*Work item*:
Among these records, which lines include "color"? Copy them out.

-- Opening Marker --

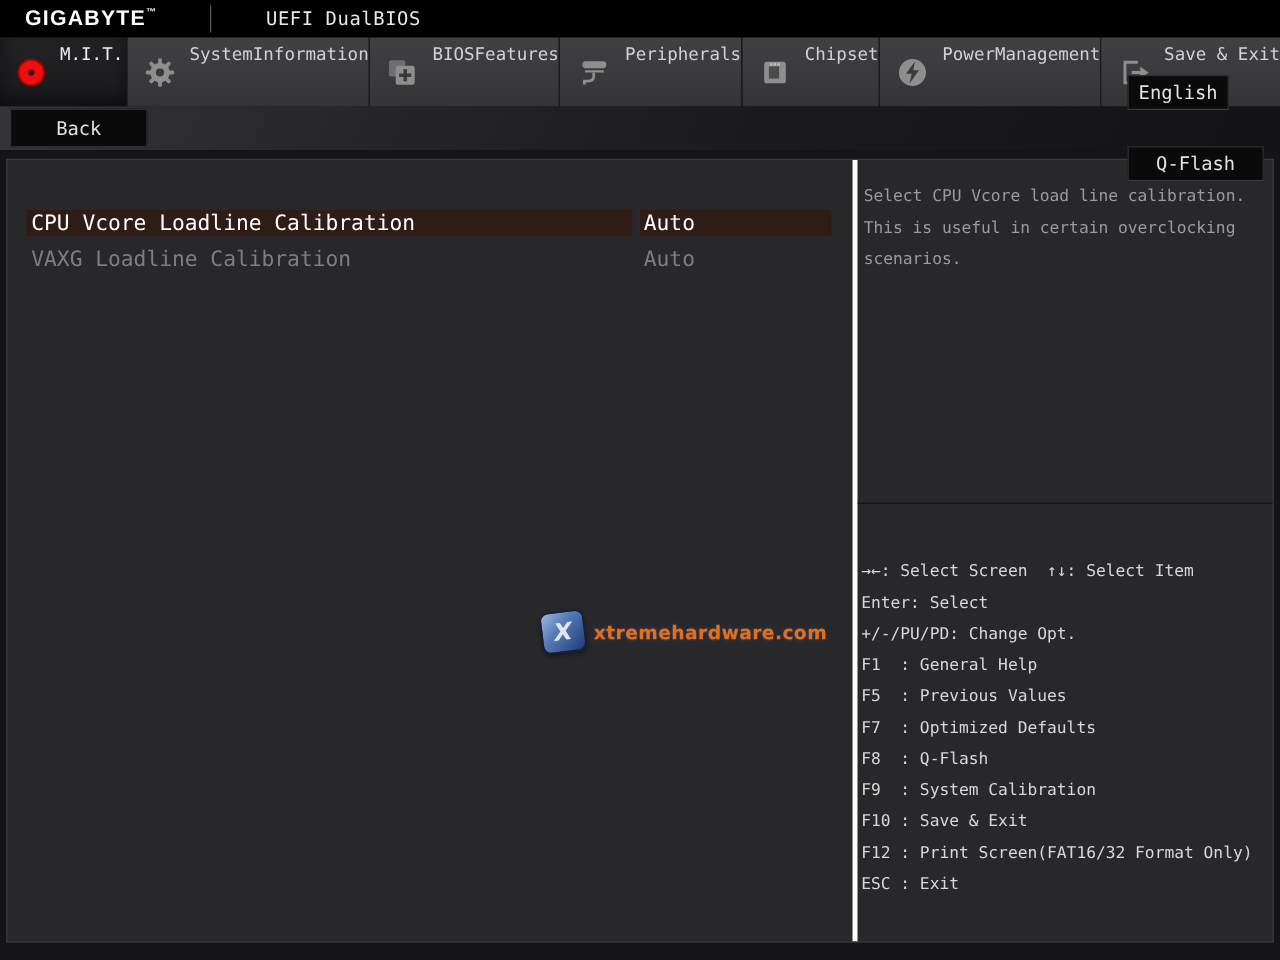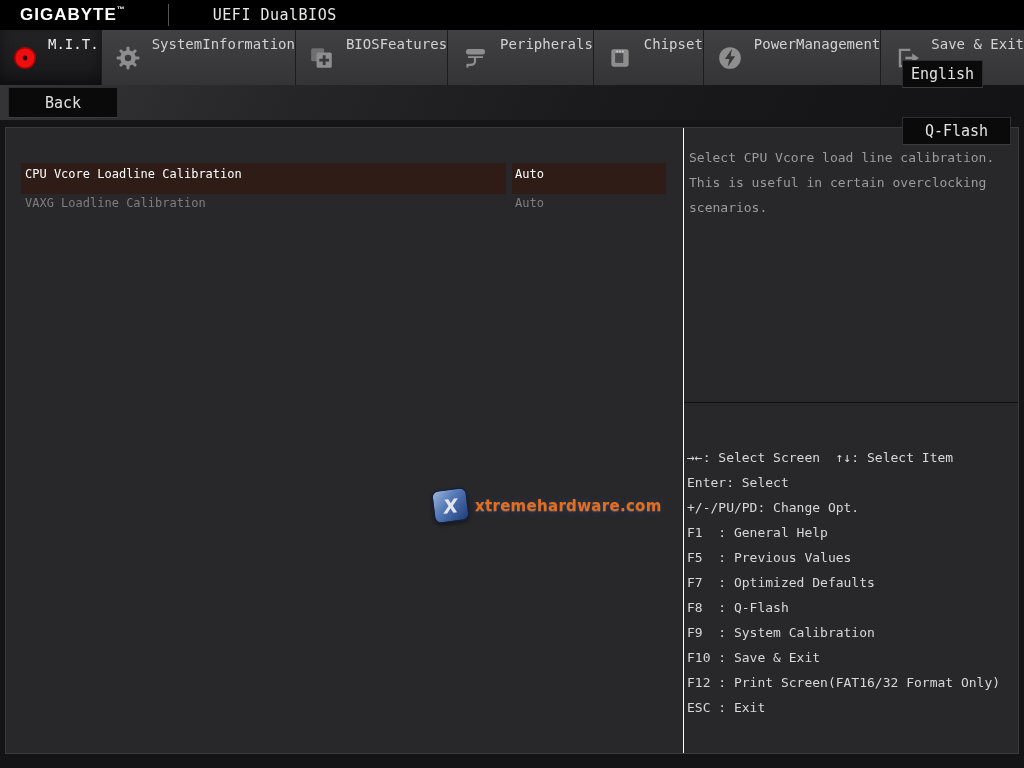--- a/index.html
+++ b/index.html
@@ -73,22 +73,22 @@
     margin:7px 5px 0 5px;height:627px;box-sizing:border-box;
     border:1px solid #3a3a3d;background:#28282b;
     display:flex;
   }
   .main{width:677px;position:relative;box-sizing:border-box;padding-top:39px;}
   .row{
     display:flex;gap:6px;margin:0 17px 6px 15px;height:23px;
     align-items:center;cursor:pointer;
   }
   .row .cell{
-    height:31px;line-height:23px;box-sizing:border-box;
-    font-size:12px;color:#7e7e7e;white-space:pre;overflow:hidden;
+    height:21px;line-height:23px;box-sizing:border-box;
+    font-size:17px;color:#7e7e7e;white-space:pre;overflow:hidden;
   }
   .row .label{width:485px;padding-left:4px;}
   .row .value{flex:1;padding-left:3px;}
   .row.selected .cell{background:#2f1c16;color:#fff;}
   
   .watermark{
     position:absolute;left:427px;top:361px;
     display:flex;align-items:center;gap:7px;opacity:.92;
   }
   .wm-badge{
@@ -100,21 +100,21 @@
     color:#f2f6ff;font-family:"DejaVu Sans", sans-serif;
     font-weight:bold;font-style:italic;font-size:19px;
   }
   .wm-text{
     font-family:"DejaVu Sans", sans-serif;font-weight:bold;
     font-size:15px;color:#f97316;
     text-shadow:0 1px 1px rgba(110,150,215,.4),0 0 7px rgba(70,110,190,.3);
     letter-spacing:.3px;
   }
   
-  .rightpanel{flex:1;border-left:1px solid #ffffff;display:flex;flex-direction:column;}
+  .rightpanel{flex:1;border-left:4px solid #ffffff;display:flex;flex-direction:column;}
   .helpbox{
     height:275px;box-sizing:border-box;border-bottom:1px solid #101013;
     padding:17px 6px 0 5px;
     font-size:13px;line-height:25px;color:#9b9b9b;
     white-space:pre-line;
   }
   .legendbox{flex:1;padding:42px 16px 0 3px;}
   .legend-line{
     font-size:13px;line-height:25px;color:#d8d8d8;white-space:pre;
   }

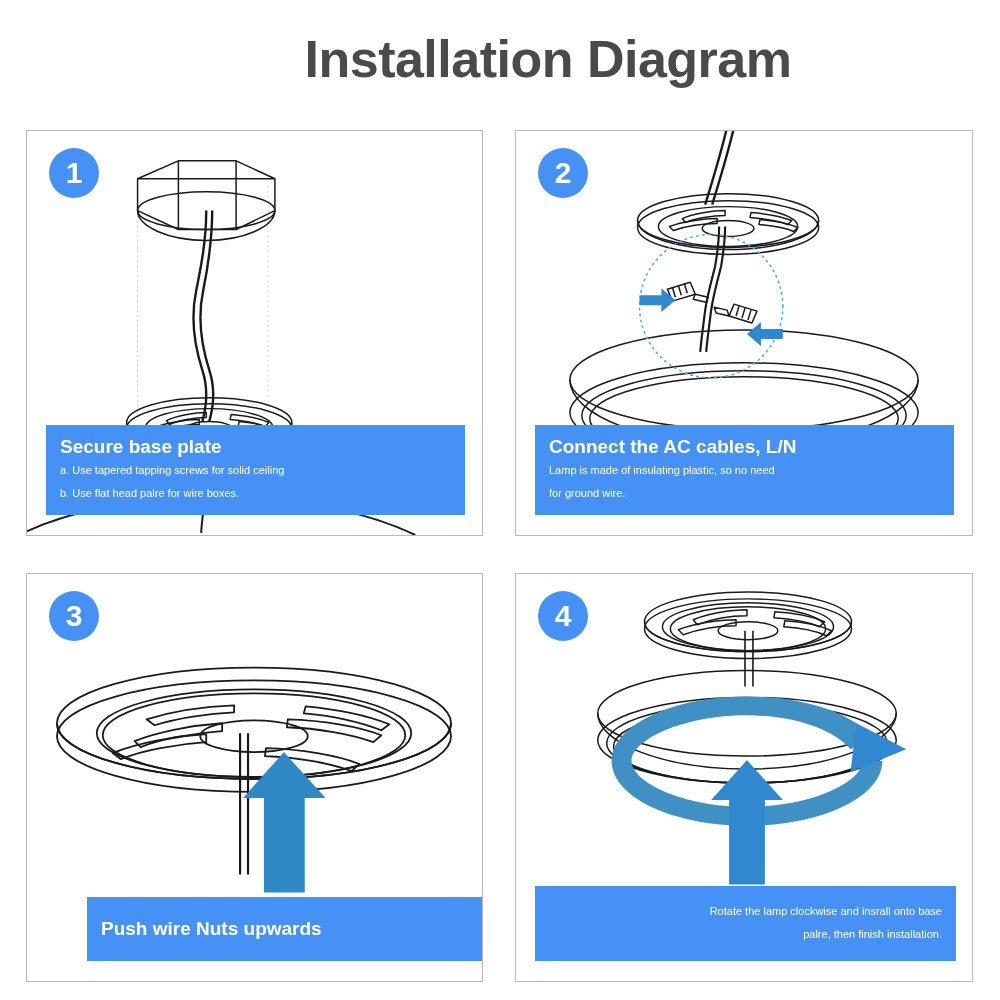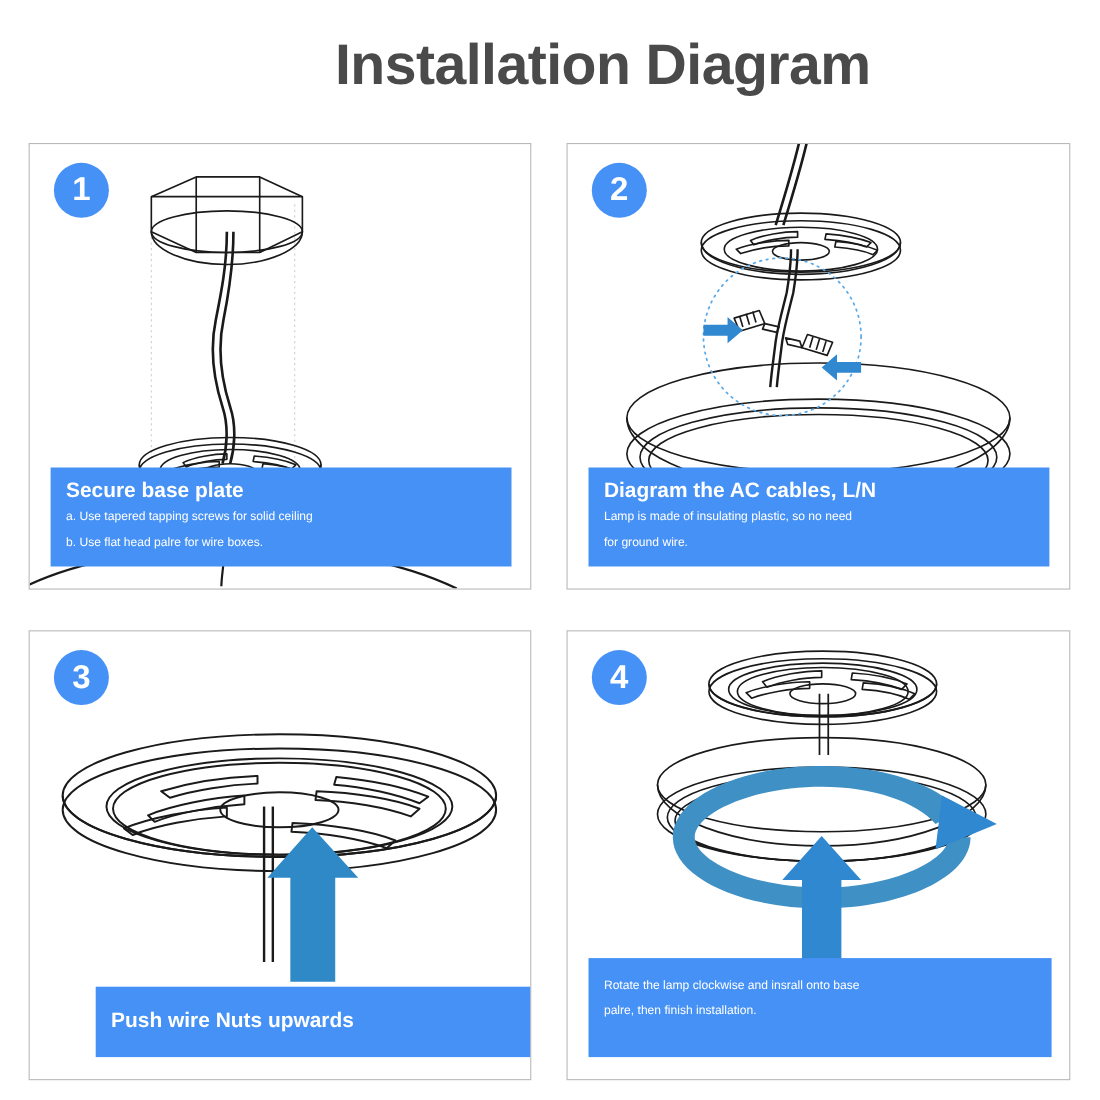--- a/index.html
+++ b/index.html
@@ -82,21 +82,21 @@
     font-weight: 700;
     line-height: 25px;
     white-space: nowrap;
   }
   .caption-line {
     font-size: 11px;
     font-weight: 400;
     line-height: 23px;
     white-space: nowrap;
   }
-  .cap-pad-top  { padding-top: 14px; padding-bottom: 30px; }
+  .cap-pad-top  { padding-top: 14px; padding-bottom: 15px; text-align: right; }
   .cap-pad-big  { padding-top: 19px; padding-bottom: 20px; margin-left: 41px; }
 </style>
 </head>
 <body>
 
 <div id="page">
 
   <div class="page-title">Installation Diagram</div>
 
   <div class="panel" id="panel-1">
@@ -213,21 +213,21 @@
 
       <circle cx="196" cy="176" r="72" fill="none" stroke="#5aa9e8" stroke-width="1.6" stroke-dasharray="1.5 4.5" stroke-linecap="round"></circle>
 
       <g fill="#2f88d0">
         <path d="M124 165 L146 165 L146 158 L160 170 L146 182 L146 175 L124 175 Z"></path>
         <path d="M268 199 L246 199 L246 192 L232 204 L246 216 L246 209 L268 209 Z"></path>
       </g>
     </svg>
 
     <div class="caption" id="caption-2">
-      <div class="caption-title">Diagram the AC cables, L/N</div>
+      <div class="caption-title">Connect the AC cables, L/N</div>
       <div class="caption-line">Lamp is made of insulating plastic, so no need</div>
       <div class="caption-line">for ground wire.</div>
     </div>
   </div>
 
   <div class="panel" id="panel-3">
     <div class="step-badge">3</div>
 
     <svg class="art" viewBox="0 0 457 409">
       <g fill="none" stroke="#1a1a1a" stroke-width="1.8" stroke-linejoin="round">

-- Closing Marker --

*Written answer*:
-    font-size:12px;color:#7e7e7e;white-space:pre;overflow:hidden;
+    font-size:17px;color:#7e7e7e;white-space:pre;overflow:hidden;
   .row.selected .cell{background:#2f1c16;color:#fff;}
     color:#f2f6ff;font-family:"DejaVu Sans", sans-serif;
     font-size:15px;color:#f97316;
     font-size:13px;line-height:25px;color:#9b9b9b;
     font-size:13px;line-height:25px;color:#d8d8d8;white-space:pre;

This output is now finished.